We are the frogs in this analogy.
Saturday night post-vacation doom scroll. Frogs being slowly brought to boil in a fetid witch’s brew. Eye of newt. Wool of frog. Ear of president. The GIFs of old men falling down the stairs, pro wrestling conspiracy theories, and sanctimonious think pieces copied, pasted, deleted, then pasted again into group texts. Three dots winking into and out of existence like particles in a moral vacuum. What’s the right tone here? Is there a word for being horrified and yet, to be honest, pretty disappointed? Some of the memes are pretty good though. Gotta admit. It's great fodder for the WhatsApp with the college guys.

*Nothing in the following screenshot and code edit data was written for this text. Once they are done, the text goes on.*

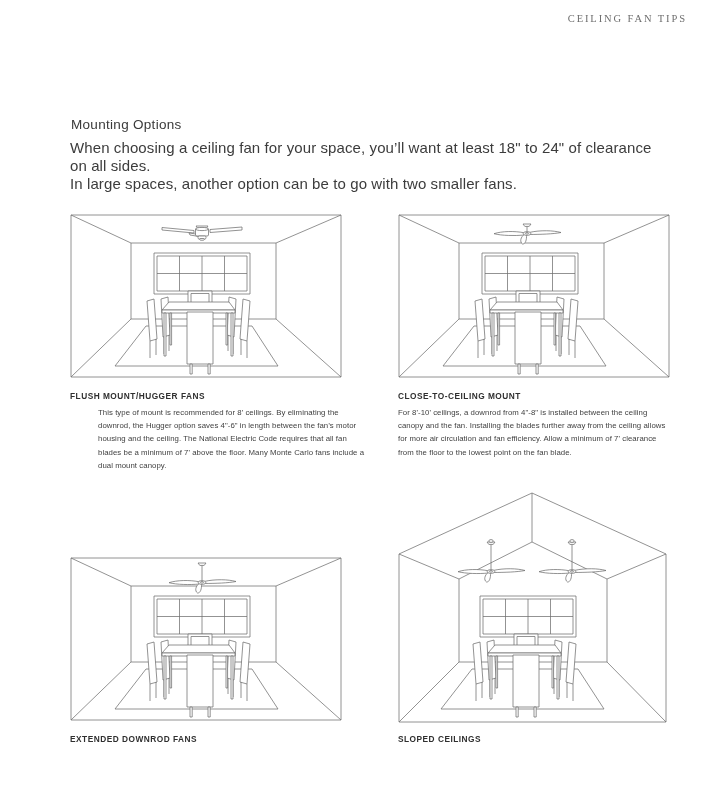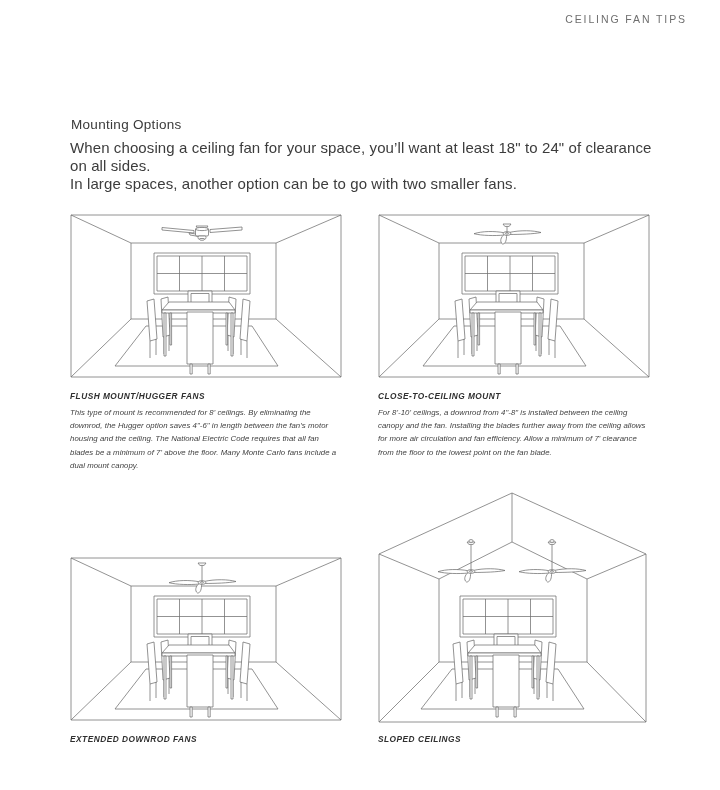--- a/index.html
+++ b/index.html
@@ -127,7 +127,7 @@
 </svg>
 
 <div class="page" style="background: rgb(255, 255, 255);">
-  <div class="page-header" style="color: rgb(110, 110, 110);">CEILING FAN TIPS</div>
+  <div class="page-header" style="color: rgb(110, 110, 110); font-family: Liberation Serif, serif;">CEILING FAN TIPS</div>
 
   <div class="content">
     <h1 class="section-title">Mounting Options</h1>

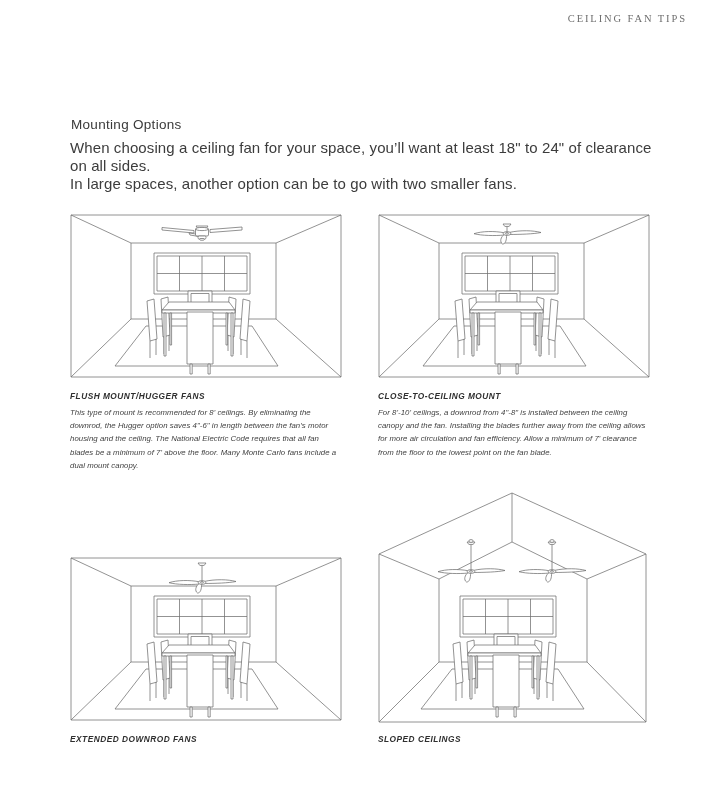--- a/index.html
+++ b/index.html
@@ -17,7 +17,7 @@
   }
   .intro{margin:6px 0 0;font-size:15px;line-height:18px;color:#3c3c3c;letter-spacing:.1px;}
   .grid{
-    margin-top:21px;display:grid;grid-template-columns:272px 272px;column-gap:36px;font-style:italic;
+    margin-top:21px;display:grid;grid-template-columns:272px 272px;column-gap:56px;
   }
   .tip{display:block;}
   .tip.row1{height:278px;}

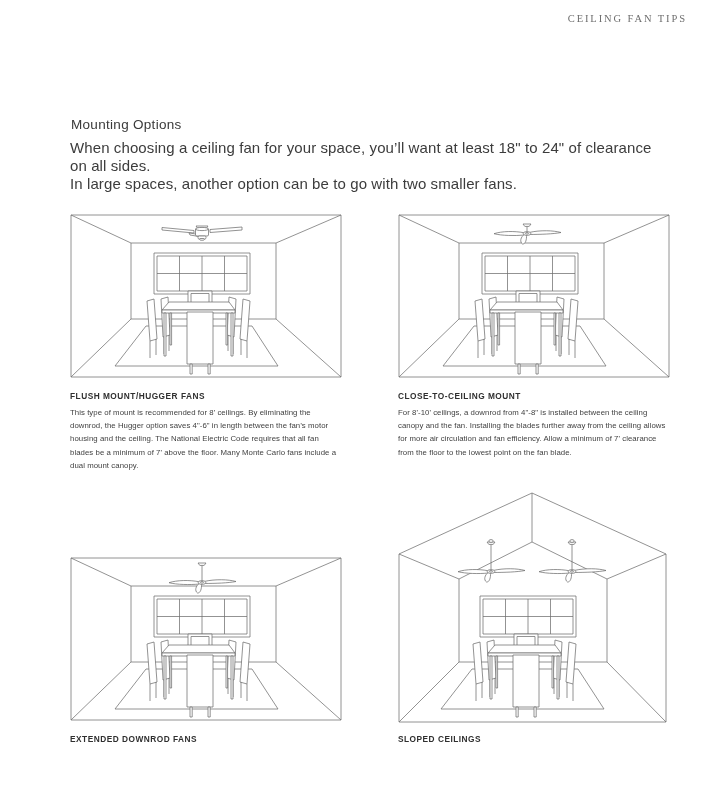--- a/index.html
+++ b/index.html
@@ -147,7 +147,7 @@
           </svg>
         </div>
         <h3 class="tip-title" style="color: rgb(47, 47, 47);">FLUSH MOUNT/HUGGER FANS</h3>
-        <p class="tip-body" style="color: rgb(63, 63, 63);">This type of mount is recommended for 8' ceilings. By eliminating the downrod, the Hugger option saves 4"-6" in length between the fan’s motor housing and the ceiling. The National Electric Code requires that all fan blades be a minimum of 7' above the floor. Many Monte Carlo fans include a dual mount canopy.</p>
+        <p class="tip-body" style="color: rgb(63, 63, 63); margin-left: 28px;">This type of mount is recommended for 8' ceilings. By eliminating the downrod, the Hugger option saves 4"-6" in length between the fan’s motor housing and the ceiling. The National Electric Code requires that all fan blades be a minimum of 7' above the floor. Many Monte Carlo fans include a dual mount canopy.</p>
       </section>
 
       <section class="tip row1">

Up way too late watching CNN replay grainy iPhone videos on a flatscreen 8K television. There's irony in there somewhere. It's disorienting and intoxicating. The wine, the edible, or the existential dread? All of the above. Didn’t get the dosage right. Four years and countless hours spent right here on the couch. Flicking through the debased feed with sighs and eye rolls. Deleting fundraising texts. Glancing smugly at the Fidelity app while the water got hotter. Now it’s bubbling over the sides of the cauldron and getting the kitchen all full of shit.
Sunday morning try to shake it off. Take the kids swimming and get some air. Put on the sunscreen and ignore the record temps and tyrannical humidity. Try to ignore the other dad donning that notorious red hat, the white hot flash of anger. Focus on the shallow blue of the kiddie pool. Feel a bit better when he drops his chicken fingers at the concession stand. Smile when the punk preteens point and laugh at him. Know it won’t ruin his day, or change the trajectory of this electoral death march. But at least it ruined his lunch. Appreciate the little things. After all, the hat isn’t the problem. The rapacious multinational conglomerate that slaughtered the poultry has probably done far more damage than the octogenarians yelling about golf. But chicken fingers are delicious and convenient. Order a four piece to go.
Head home, unpack, restock the fridge, sort emails. Keep the trains running on time. Watch the Mets lose. Some normalcy in abnormal times. Google “collective action problem”. Have a beer and try to solve it. Come up hollow. Switch to Sudoku. Bedtime stories, kids asleep, avoid the news, Seinfeld reruns on a flatscreen 8K television. This show premiered six presidents ago.
Tomorrow, get the hamster wheel rolling. Feed the Fidelity app. Laugh at the memes with like minded coworkers on Slack. Cringe when the boss says “he looked like such a badass, so presidential”. Cross off about half the to-do list in a daze. At lunchtime, use an app to ask a stranger to leave a salad on the front porch. Try to write something funny. Come up hollow. Switch to Sudoku.